色情霊が憑いていると言われ山奥の神社に行った話

「あなたには色情霊がついている」

数年前のこと。

私は時々顔を出すスナックで飲んでいました。平日で客足もまばら。他の客が早々に帰りママと2人きりになったタイミングでママが突然こんな事を言いだしました。


『あなた飲み屋の男の子や音楽やってる男の子と寝まくっているでしょう?それ全部色情さんが憑いてるせいよ。お祓いした方がいいわね』

言っておきますが私は非論理的な事は信じない人間です。

しかしママには私の私生活について話した事は一度もありません。(結婚している、くらいの話はしたかも)つまりママが私のセックスの事情など、ましてやホストやバンドマンで遊んでいる事など本来知る由もないのです。

突然のことに吃驚しているとママは続けます。

『簡単な生霊なら私が取る事もできなくはないんだけど、色情さんってしつこいし複雑で…。取っても次から次から憑いちゃうの。いい神社を教えてあげるから行ってきなさい。できるだけ早くね』

そう言って神社の場所や予約の取り方を教えてくれました。

自宅から約6時間の場所にある神社です。色情霊云々はあまり信じていなかった私ですが、当時は暇で時間もあったのでとりあえずその神社に行ってみることにしました。完全に興味本位でした。

ママの話によるとこうです。

・予約の電話をした方がいいけど、お呼びじゃない場合は断られるかも
・生理の期間は避けて行ってね
・普段はお祓いをする側の人間がお祓いに行くような神社だからきっと大丈夫
・でも色情さんってその辺ですぐ拾っちゃうんだよね
・お祓いすれば暫くは大丈夫だと思うけどきっとまたもらうから覚悟して

なんか怖い。
翌朝早速電話をかけると気の良さそうなおっちゃんが出ました。

『お祓いね、いつ来られますか』
「いつなら空いていますか?」
『いつでもいいですよ』
「明日の午後2時はどうでしょうか」
『明日の2時ですね!はい!』
ガチャ

……。

え、これだけ………?

普通予約する時って名前聞いたりとか電話番号聞いたりとかするもんじゃないの!?

不安を覚えつつも朝一の飛行機に乗り出発。

神社に到着

到着した神社はこじんまりとした小さな神社でした。

社務所がなくどこに行けばいいのか困っていると宮司さんが現れました。電話を取ってくれたあのおっちゃんです。

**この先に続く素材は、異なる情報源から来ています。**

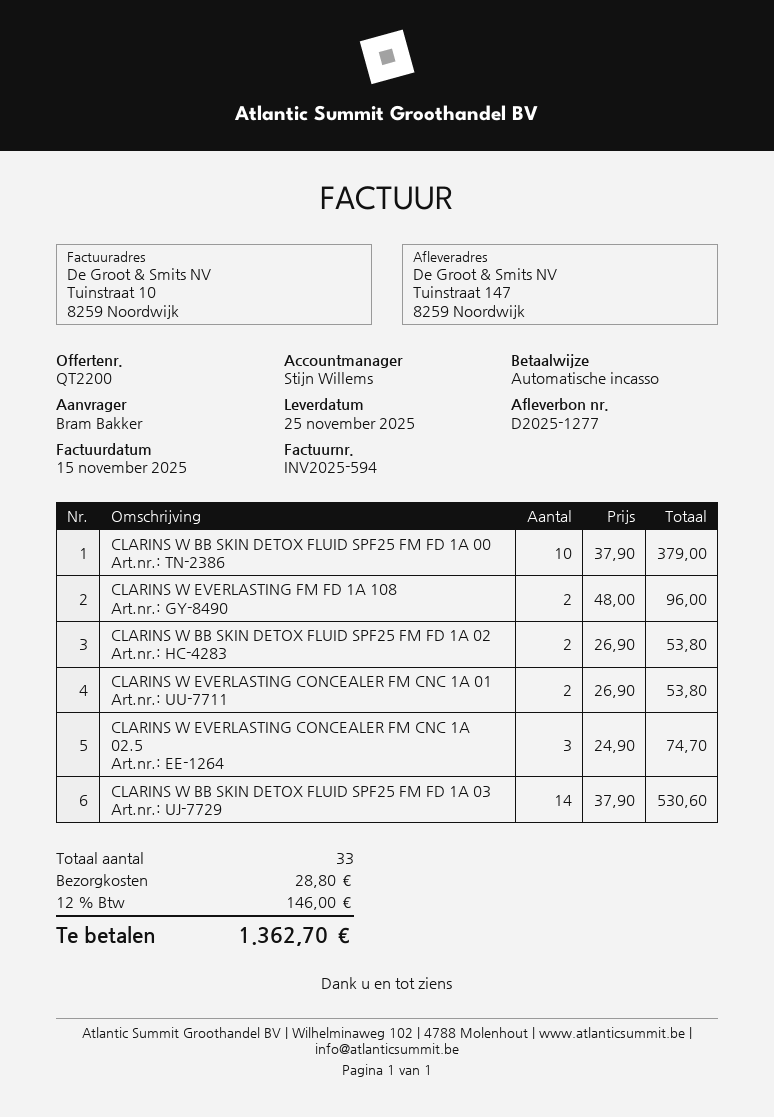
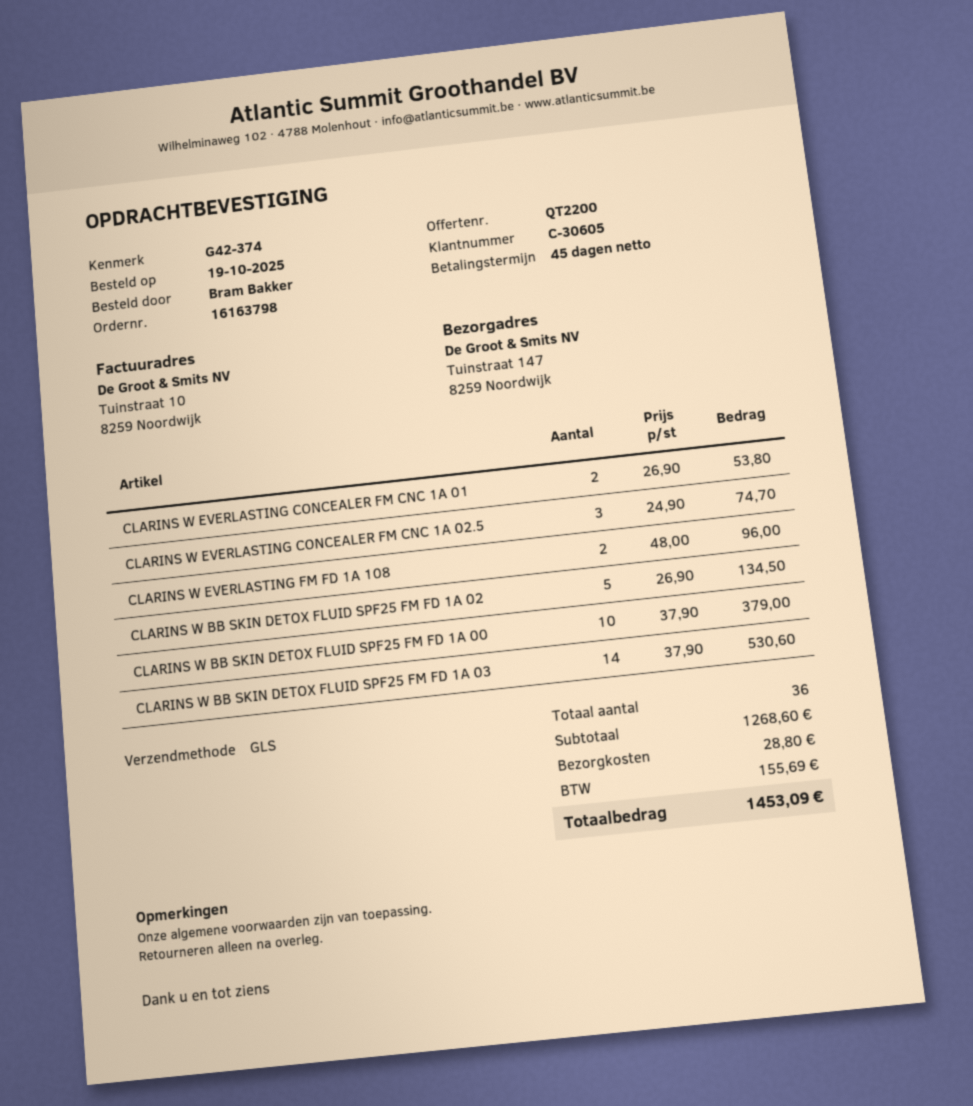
CLARINS W BB SKIN DETOX FLUID SPF25 FM FD 1A 02: 2 x 26.90 = 53.80 -> 5 x 26.90 = 134.50
total quantity: 33 -> 36
tax: 146.00 -> 155.69
total: 1362.70 -> 1453.09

それじゃあこちらへ、と案内されたのですが、普通お祓いって、賽銭箱の少し奥に椅子を並べて行いますよね。しかし通されたのはなんと御神体の目の前

こんなところに一般人が入っていいの…?と戸惑いながらもついていきます。

ご祈祷をしていただくと

お祓いはいたって普通のお祓いでした。よく神社でやってもらう「払いたまえ清めたまえ」というやつです。

しかし驚きはその後でした。

『何か相談はありますか?旦那さんのDVは治らないので離れた方がいいですよ』

と言われたのです。

結婚している事も、DVを受けている事も一切話していません。もちろん身体に傷があったわけでもありません。その後の事はあまり覚えていませんが、宮司さんは神様の部屋に私を残し「落ち着くまでこの部屋で過ごしていいですよ」と言って暫く1人にしてくださいました。部屋から出た時には心がすっと軽くなっているのを感じました。

その後

お祓いの効果なのかどうかは分かりませんが、その日から性欲という性欲が一切湧かなくなりました。(これはなんと半年間続きました。今は元通りですが。)そして当時のDV夫ともあっさり離婚する事ができたのです。

運気も上ったといえば上った気がします。
原因不明の体調不良は格段に減りました。

ただ半年経ったくらいでまた色情霊が付き始めたようで、ママからは『新宿なんかに住んでるからまた拾うのよ〜目白に引越しなさいよ〜』と言われました。ママ曰く都心で気の流れが良いのは目白なんだとか。

私の人生史上、1位2位を争う不思議体験でした。